Records supplied:
--- START ---
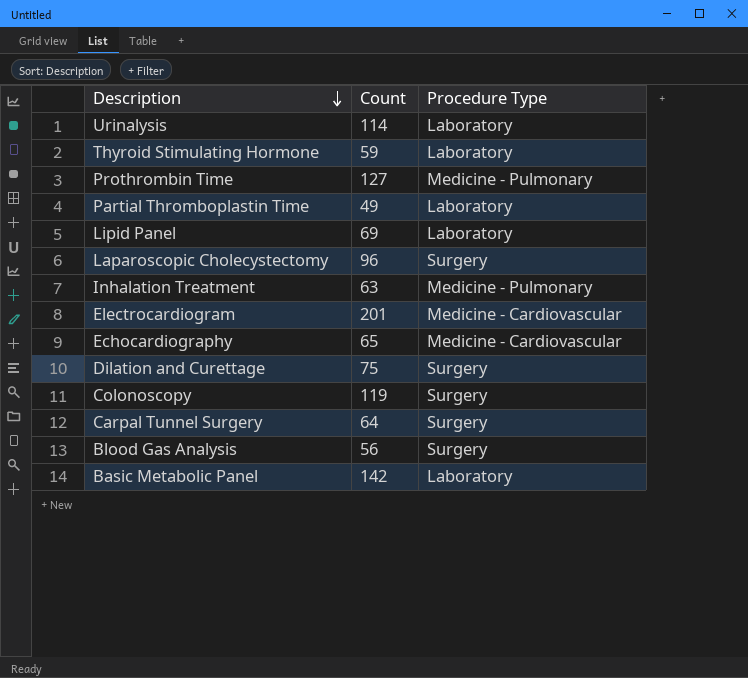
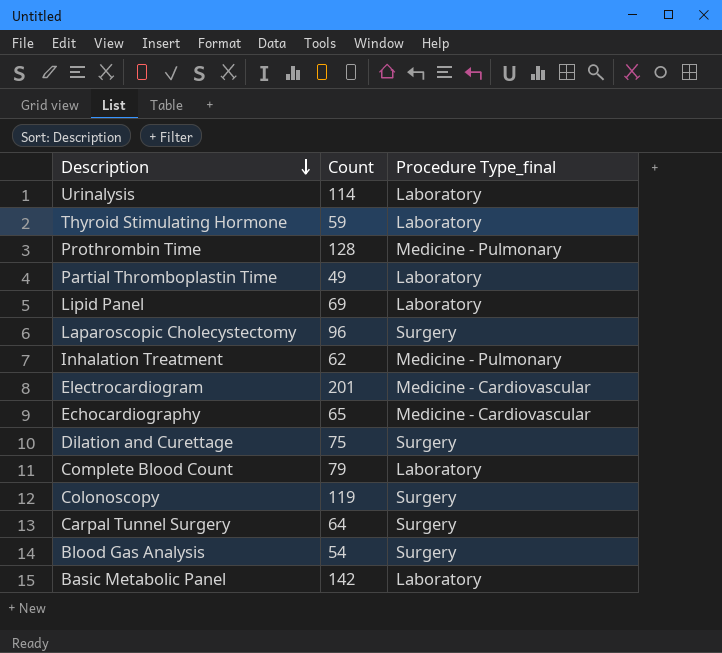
column name: Procedure Type -> Procedure Type_final
Prothrombin Time | Count: 127 -> 128
Inhalation Treatment | Count: 63 -> 62
row Complete Blood Count: none -> 79 | Laboratory
Blood Gas Analysis | Count: 56 -> 54

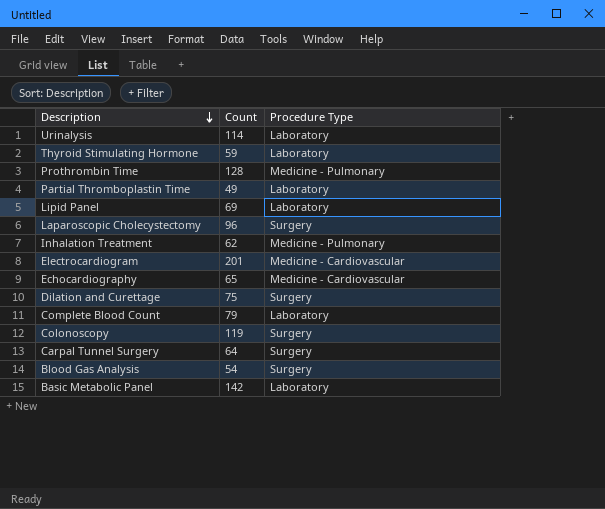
column name: Procedure Type_final -> Procedure Type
--- END ---
Task goal: Transcribe every record exactly and omit each image.

Exercise result:
column name: Procedure Type -> Procedure Type_final
Prothrombin Time | Count: 127 -> 128
Inhalation Treatment | Count: 63 -> 62
row Complete Blood Count: none -> 79 | Laboratory
Blood Gas Analysis | Count: 56 -> 54

column name: Procedure Type_final -> Procedure Type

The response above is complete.